Asterix und Obelix vorm Weddinger Jobcenter: Premiere der neuen GWSW-Folge. Foto von Raphael Howein

Mit Klischees zu spielen, ist eine der absoluten Paradedisziplinen des Prime Time Theaters. In der neuen Folge der Kult-Bühnensitcom „Gutes Wedding, Schlechtes Wedding" (GWSW) gibt es dafür ab diesem Freitag, 15. Mai, mal wieder mehr als ausreichend Gelegenheit. Das betont Intendant Oliver Tautorat: „Mit Blick auf den Episodentitel ‚Wedding, mon amour' dürfte es kaum überraschen, dass wir  Amélie, Tim und Struppi oder Louis de Funès auflaufen lassen", meint er: „Ich selbst habe mich sehr gefreut, in einem Einspieler für unsere Video-Projektion endlich einmal Obelix spielen zu dürfen!"

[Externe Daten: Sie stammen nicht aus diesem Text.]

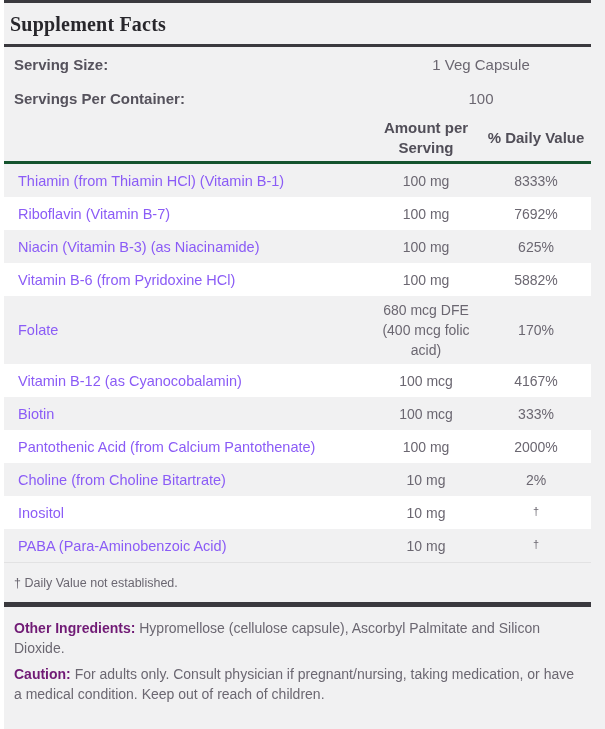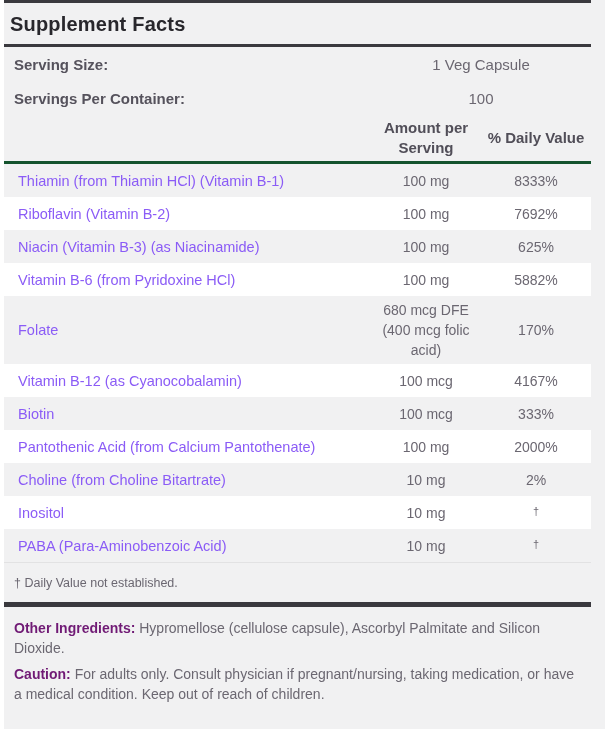"Supplement Facts" .title-block { font-family: none -> Liberation Serif, serif }
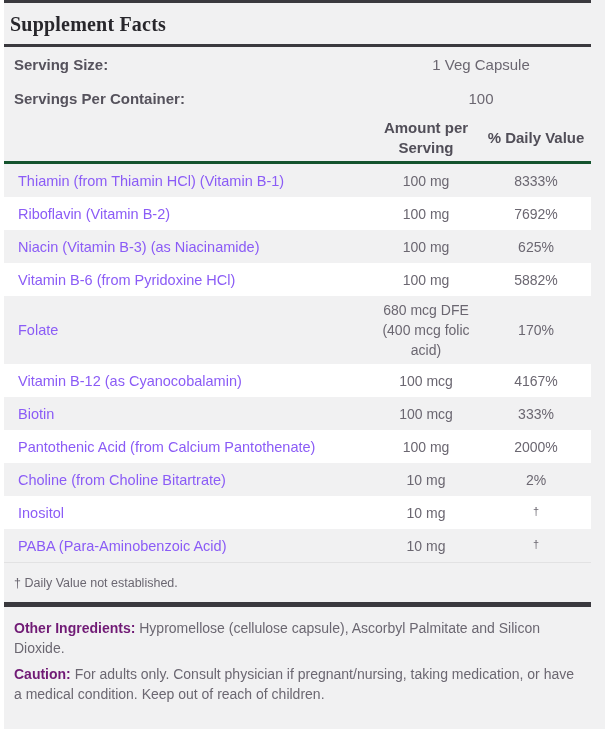"Riboflavin (Vitamin B-2)" div.cell-name { text: B-2 -> B-7 }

Zuvorderst geht es aber – wie immer – um die beliebten Figuren aus dem GWSW-Kosmos, die sich mit neuen Sorgen und Fragen herumschlagen: Wer erbt das Weddinger Taxi-Imperium von Anneliese Pfeiffer? Warum kehren Gottliebsweg-Pilger*innen nicht aus der Uckermark zurück? Und natürlich: Wie vermarktet man erfolgreich den in der heimischen Badewanne gezüchteten Rohmilchkäse? „Man merkt: Es wird ziemlich rasant", schmunzelt Tautorat: „und auf jeden Fall erst mal nix mit la vie en rose."